Department of Microbiology and Physiological Systems, University of Massachusetts Medical School, Worcester, Massachusetts 01655, USA.
J Cell Physiol. 2012 Sep;227(9):3201-7. doi: 10.1002/jcp.24008.
Adenosine A(1) receptor (A(1)R)-induced translocation of PKCε to transverse (t) tubular membranes in isolated rat cardiomyocytes is associated with a reduction in β(1)-adrenergic-stimulated contractile function. The PKCε-mediated activation of protein kinase D (PKD) by endothelin-1 is inhibited by β(1)-adrenergic stimulated protein kinase A (PKA) suggesting a similar mechanism of A(1)R signal transduction modulation by adrenergic agonists may exist in the heart. We have investigated the influence of β(1)-adrenergic stimulation on PKCε translocation elicited by A(1)R. Immunofluorescence imaging and Western blotting with PKCε and β-COP antibodies were used to quantify the co-localization of PKCε and t-tubular structures in isolated rat cardiomyocytes. The A(1)R agonist CCPA increased the co-localization of PKCε and t-tubules as detected by imaging. The β(1)-adrenergic receptor agonist isoproterenol (ISO) inhibited this effect of CCPA. Forskolin, a potent activator of PKA, mimicked, and H89, a pharmacological PKA inhibitor, and PKI, a membrane-permeable PKA peptide PKA inhibitor, attenuated the negative effect of ISO on the A(1)R-mediated PKCε translocation.
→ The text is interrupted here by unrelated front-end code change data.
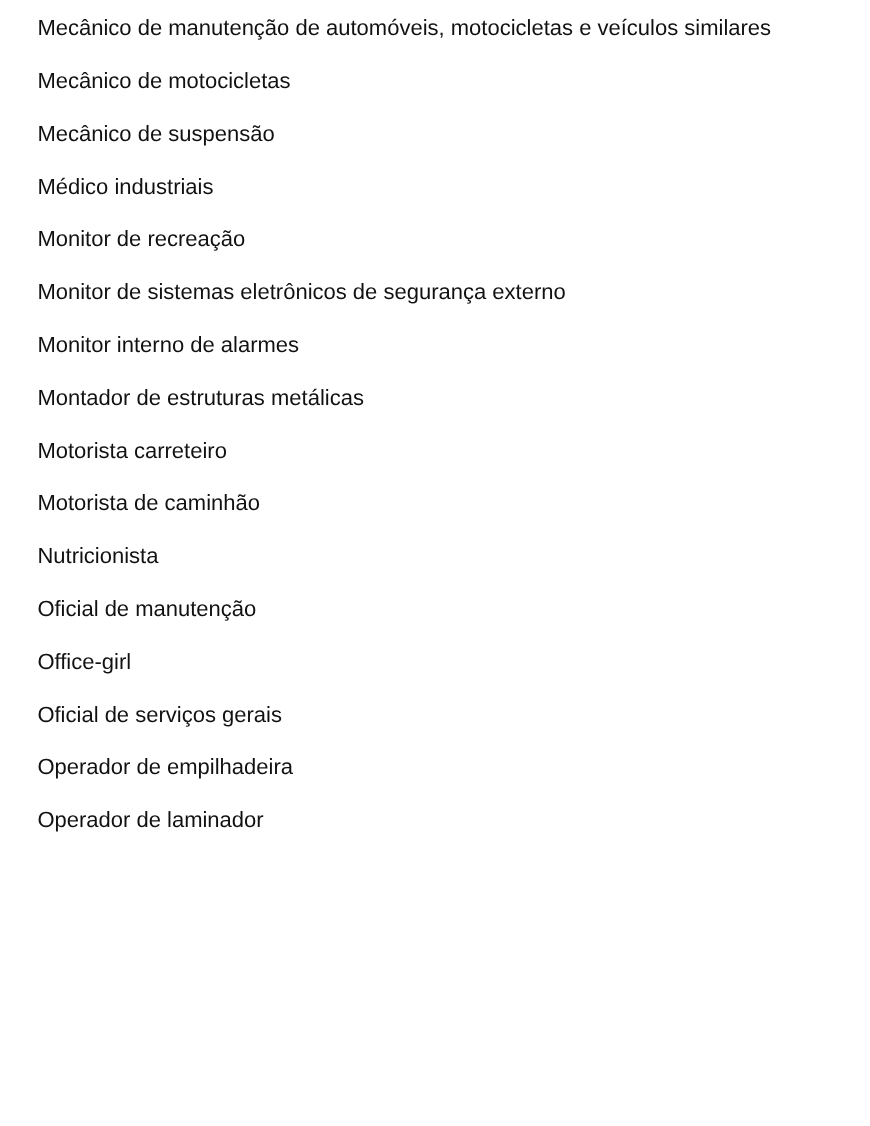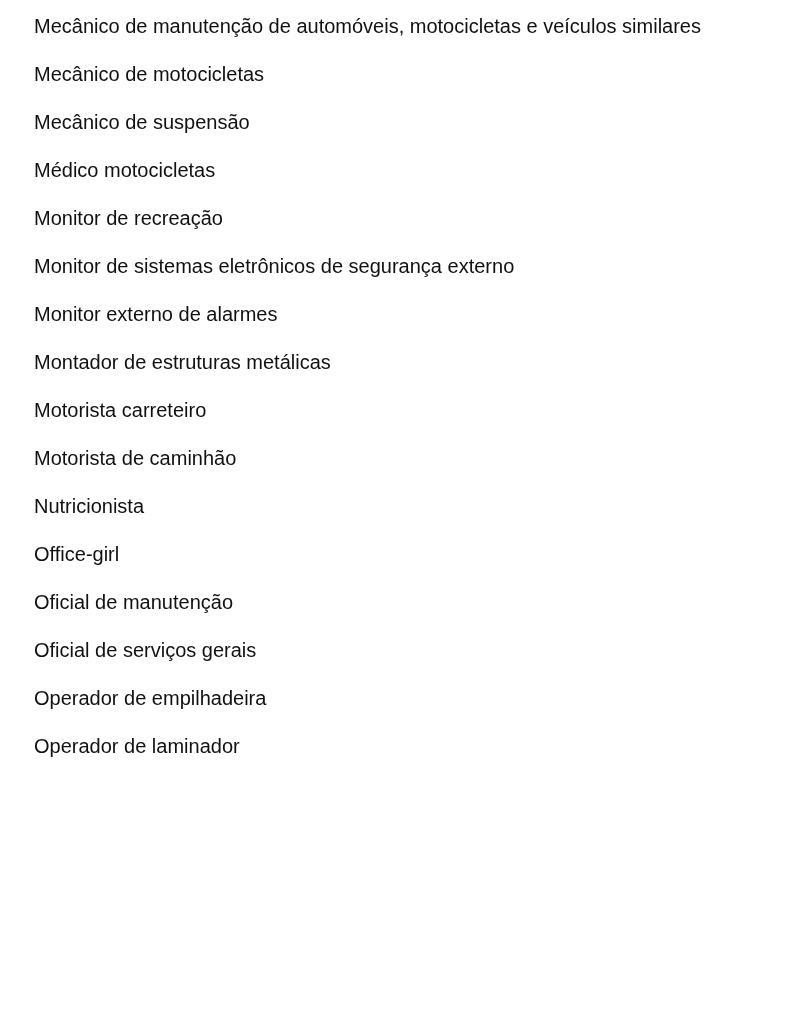--- a/index.html
+++ b/index.html
@@ -38,7 +38,7 @@
   <li class="doc-item">Mecânico de manutenção de automóveis, motocicletas e veículos similares</li>
   <li class="doc-item">Mecânico de motocicletas</li>
   <li class="doc-item">Mecânico de suspensão</li>
-  <li class="doc-item">Médico motocicletas</li>
+  <li class="doc-item">Médico industriais</li>
   <li class="doc-item">Monitor de recreação</li>
   <li class="doc-item">Monitor de sistemas eletrônicos de segurança externo</li>
   <li class="doc-item">Monitor externo de alarmes</li>

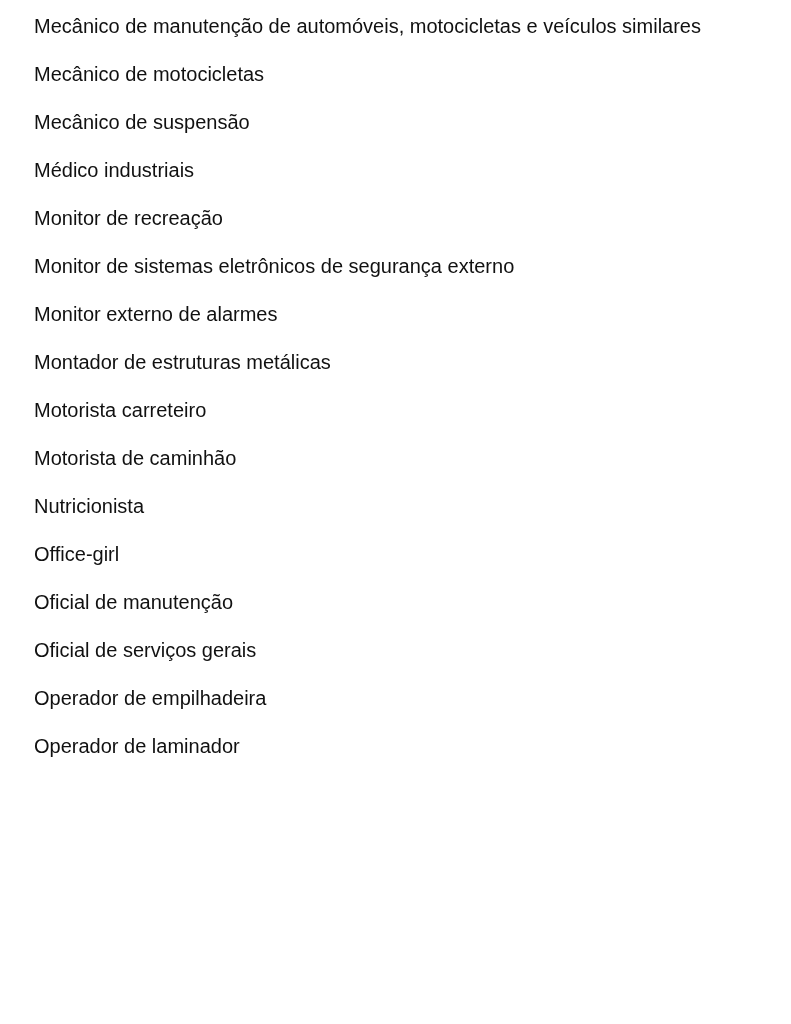--- a/index.html
+++ b/index.html
@@ -41,7 +41,7 @@
   <li class="doc-item">Médico industriais</li>
   <li class="doc-item">Monitor de recreação</li>
   <li class="doc-item">Monitor de sistemas eletrônicos de segurança externo</li>
-  <li class="doc-item">Monitor externo de alarmes</li>
+  <li class="doc-item">Monitor interno de alarmes</li>
   <li class="doc-item">Montador de estruturas metálicas</li>
   <li class="doc-item">Motorista carreteiro</li>
   <li class="doc-item">Motorista de caminhão</li>

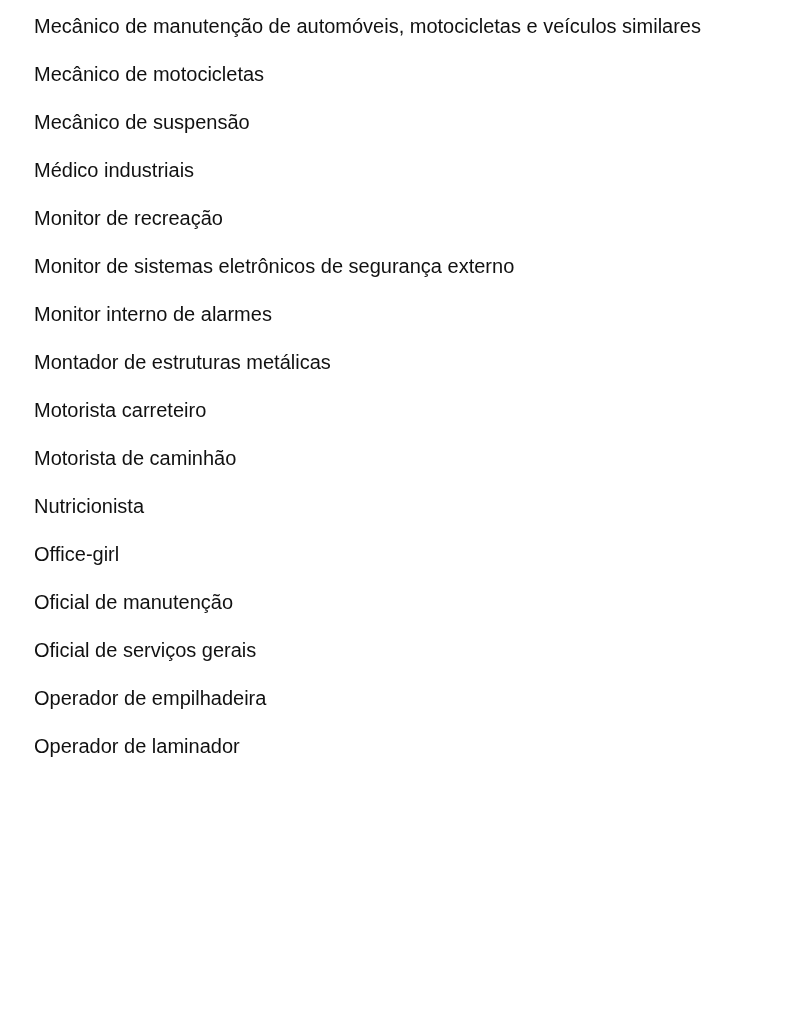--- a/index.html
+++ b/index.html
@@ -46,8 +46,8 @@
   <li class="doc-item">Motorista carreteiro</li>
   <li class="doc-item">Motorista de caminhão</li>
   <li class="doc-item">Nutricionista</li>
+  <li class="doc-item">Oficial de manutenção</li>
   <li class="doc-item">Office-girl</li>
-  <li class="doc-item">Oficial de manutenção</li>
   <li class="doc-item">Oficial de serviços gerais</li>
   <li class="doc-item">Operador de empilhadeira</li>
   <li class="doc-item">Operador de laminador</li>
Western blotting with isolated intact hearts revealed an increase in PKCε/β-COP co-localization induced by A(1)R. This increase was attenuated by the A(1)R antagonist DPCPX and ISO. The ISO-induced attenuation was reversed by H89. It is concluded that adrenergic stimulation inhibits A(1)R-induced PKCε translocation to the PKCε anchor site RACK2 constituent of a coatomer containing β-COP and associated with the t-tubular structures of the heart. In that this translocation has been previously associated with the antiadrenergic property of A(1)R, it is apparent that the interactive effects of adenosine and β(1)-adrenergic agonists on function are complex in the heart.
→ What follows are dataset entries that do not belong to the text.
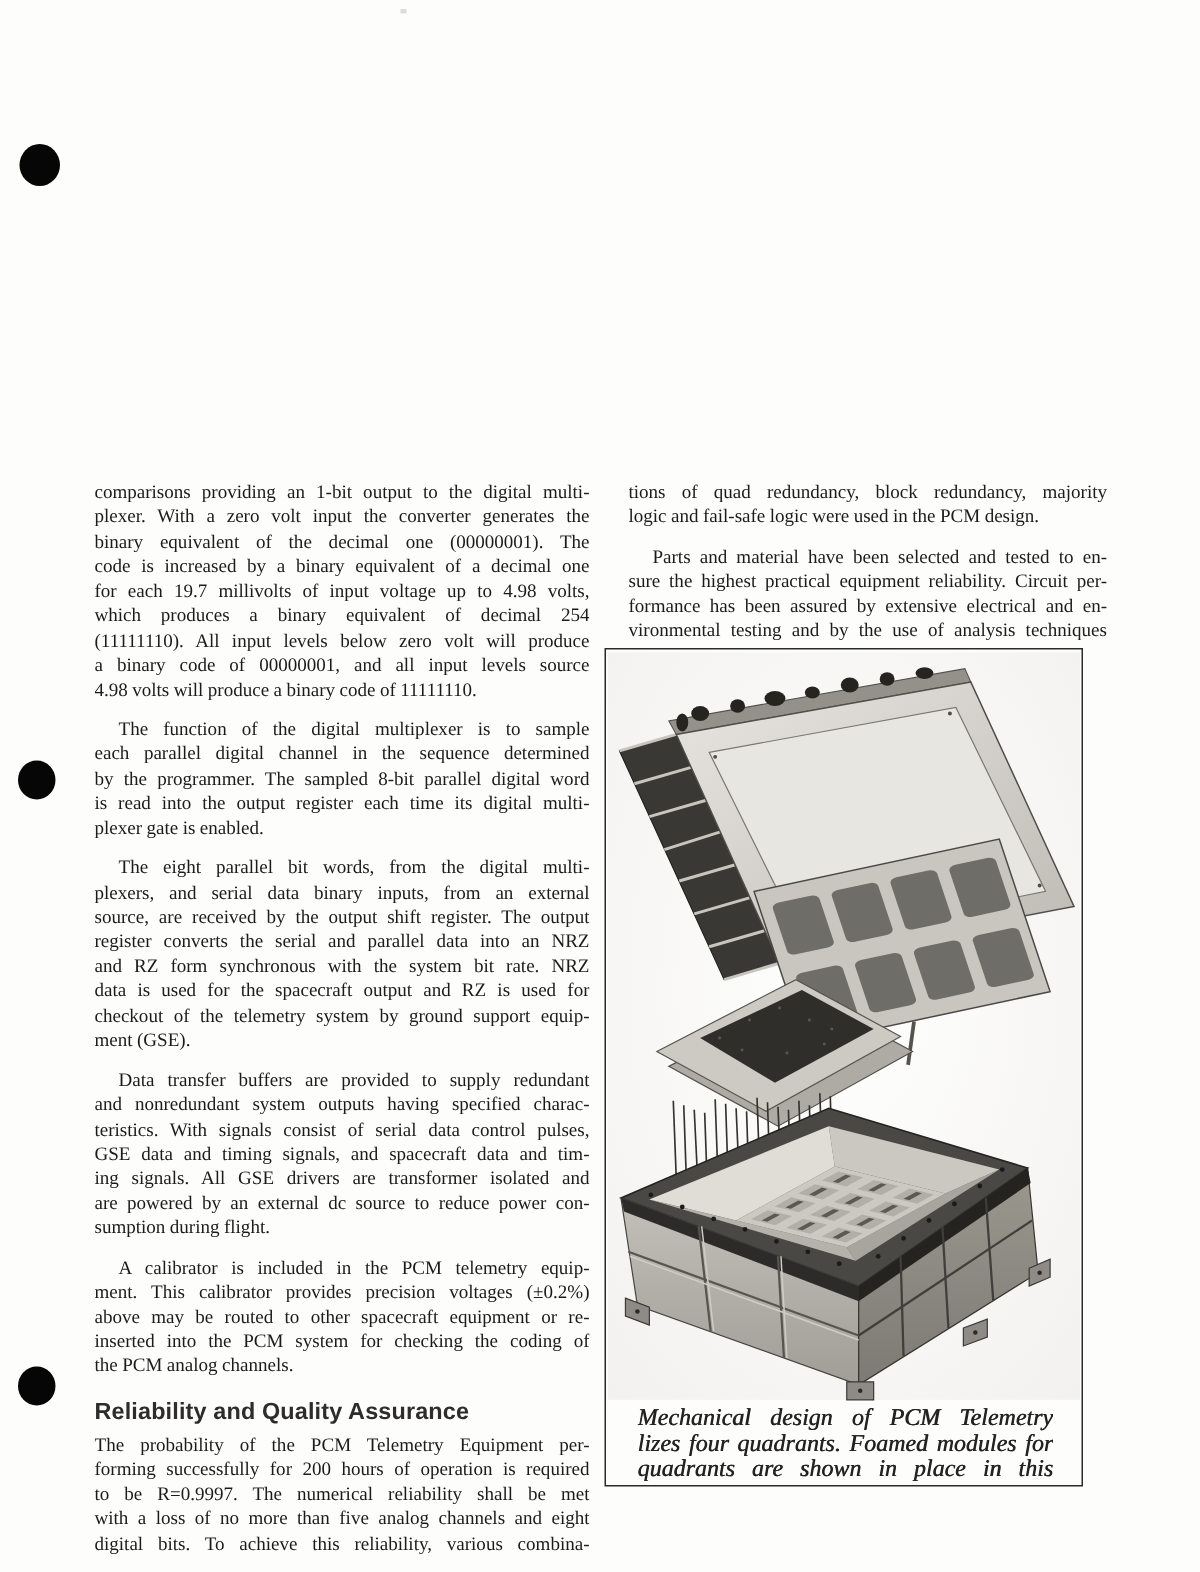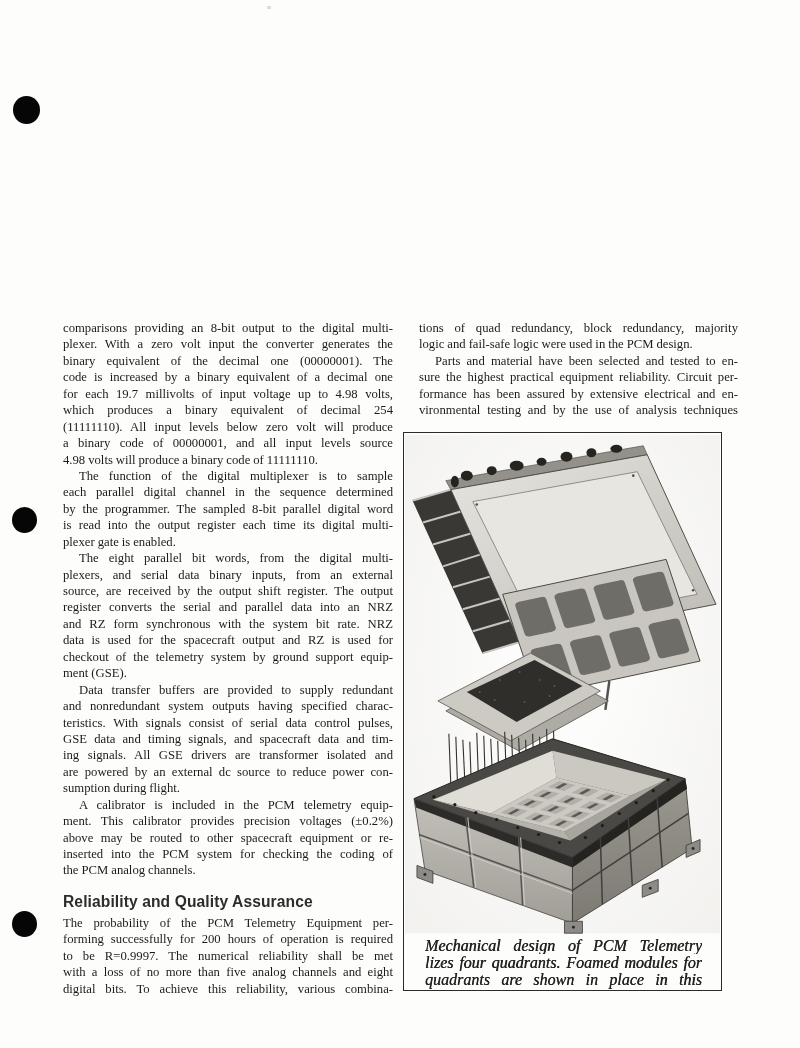--- a/index.html
+++ b/index.html
@@ -62,7 +62,7 @@
   <div class="col col-left">
     <div id="left-before">
         <div class="para">
-          <div class="line">comparisons providing an 8-bit output to the digital multi-</div>
+          <div class="line">comparisons providing an 1-bit output to the digital multi-</div>
           <div class="line">plexer. With a zero volt input the converter generates the</div>
           <div class="line">binary equivalent of the decimal one (00000001). The</div>
           <div class="line">code is increased by a binary equivalent of a decimal one</div>

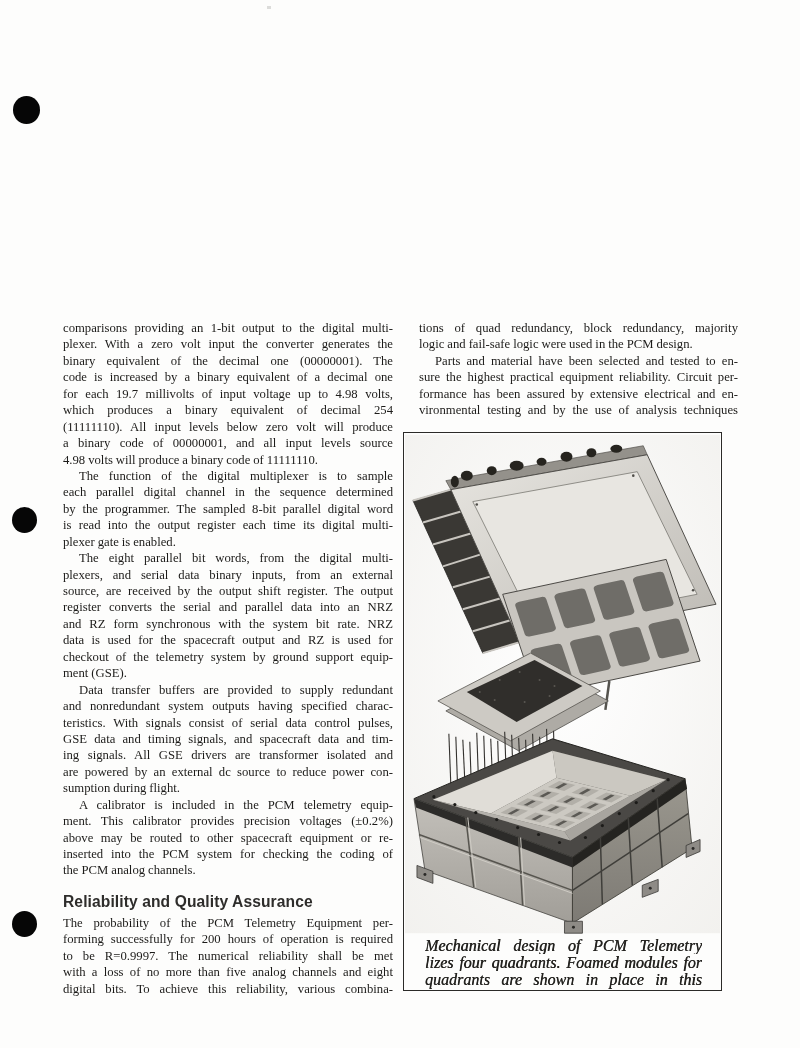--- a/index.html
+++ b/index.html
@@ -23,7 +23,7 @@
     height:16.45px; overflow:hidden; word-spacing:-0.2px;
   }
   .line.lastleft { text-align-last:left; }
-  .para.indent .line:first-child { text-indent:16px; }
+  .para.indent .line:first-child { text-indent:16px;margin-top:10px; }
 
   .heading {
     font-family:"Liberation Sans", sans-serif;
腺苷 A(1) 受体 (A(1)R) 诱导蛋白激酶 Cε (PKCε) 向分离的大鼠心肌细胞中的横向 (t) 管状膜易位与 β(1)-肾上腺素能刺激的收缩功能降低有关。内皮素-1 通过蛋白激酶 D (PKD) 的 PKCε 介导的激活被 β(1)-肾上腺素能刺激的蛋白激酶 A (PKA) 抑制,这表明心脏中可能存在 A(1)R 信号转导调节的类似机制。我们研究了 β(1)-肾上腺素能刺激对 A(1)R 诱导的 PKCε 易位的影响。使用 PKCε 和 β-COP 抗体的免疫荧光成像和 Western blot 用于定量分离的大鼠心肌细胞中 PKCε 和 t-管状结构的共定位。A(1)R 激动剂 CCPA 增加了成像检测到的 PKCε 和 t-小管的共定位。β(1)-肾上腺素能受体激动剂异丙肾上腺素 (ISO) 抑制了 CCPA 的这种作用。强效 PKA 激活剂 Forskolin 模拟了 PKA 药理学抑制剂 H89 和膜可渗透的 PKA 肽 PKA 抑制剂 PKI,减弱了 ISO 对 A(1)R 介导的 PKCε 易位的负性作用。用分离的完整心脏进行 Western blot 显示,A(1)R 诱导的 PKCε/β-COP 共定位增加。这种增加被 A(1)R 拮抗剂 DPCPX 和 ISO 减弱。ISO 诱导的衰减被 H89 逆转。结论是,肾上腺素能刺激抑制 A(1)R 诱导的 PKCε 易位至 PKCε 锚定位点 RACK2,RACK2 是包含 β-COP 的衣被小体的组成部分,并与心脏的 t-管状结构相关。由于这种易位先前与 A(1)R 的抗肾上腺素能特性相关,因此显然,腺苷和 β(1)-肾上腺素能激动剂对功能的相互作用在心脏中是复杂的。